▶ HOW TO COMPLETE THIS TASK:
Apart from any images, the entries are to be output exactly.

Records contained in a dataset:
»»

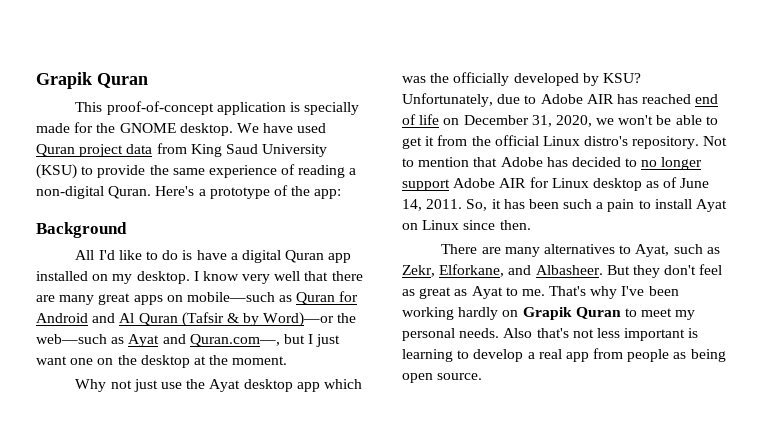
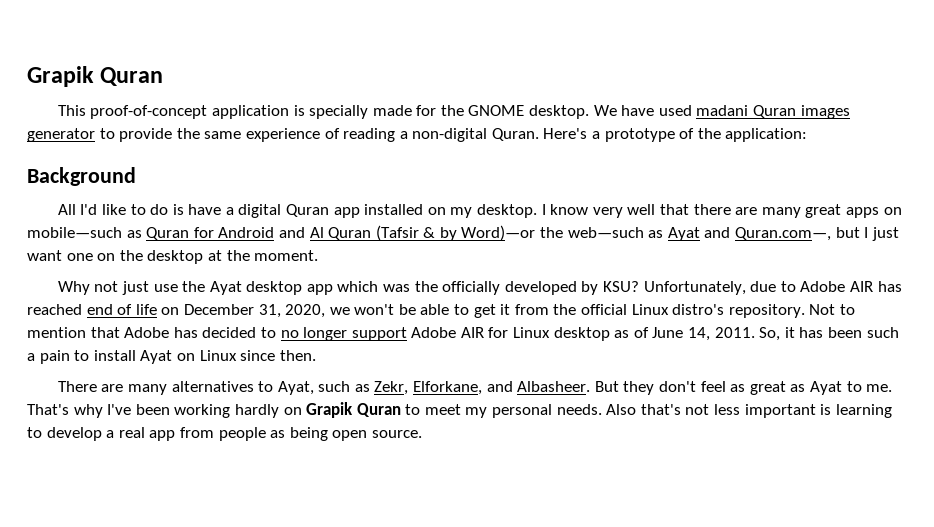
[36,143,328,157] [36,164,77,179] Quran project data from King Saud University (KSU) -> [696,105,850,119] [27,128,95,142] madani Quran images generator
[314,189,342,199] app: -> [725,128,808,142] application:

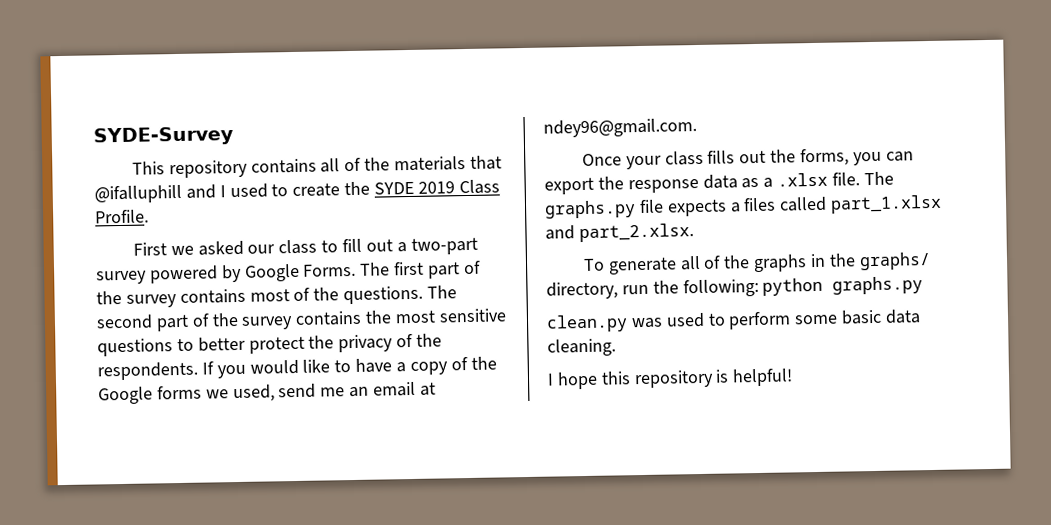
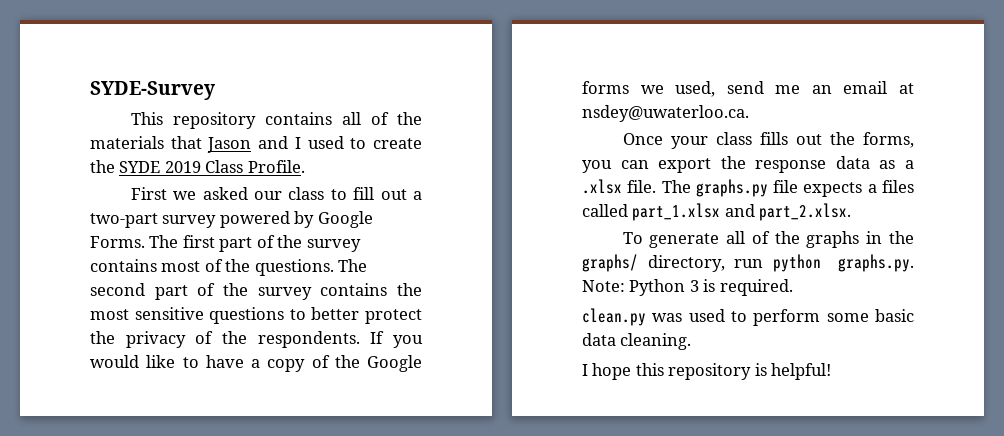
[94,184,182,204] @ifalluphill -> [207,137,252,153] Jason
[543,118,697,138] ndey96@gmail.com. -> [582,105,749,122] nsdey@uwaterloo.ca.
[652,276,924,298] the following: python graphs.py -> [772,254,914,272] [582,279,793,296] python graphs.py. Note: Python 3 is required.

««

▶ PROBLEM SOLUTION:
[36,143,328,157] [36,164,77,179] Quran project data from King Saud University (KSU) -> [696,105,850,119] [27,128,95,142] madani Quran images generator
[314,189,342,199] app: -> [725,128,808,142] application:

[94,184,182,204] @ifalluphill -> [207,137,252,153] Jason
[543,118,697,138] ndey96@gmail.com. -> [582,105,749,122] nsdey@uwaterloo.ca.
[652,276,924,298] the following: python graphs.py -> [772,254,914,272] [582,279,793,296] python graphs.py. Note: Python 3 is required.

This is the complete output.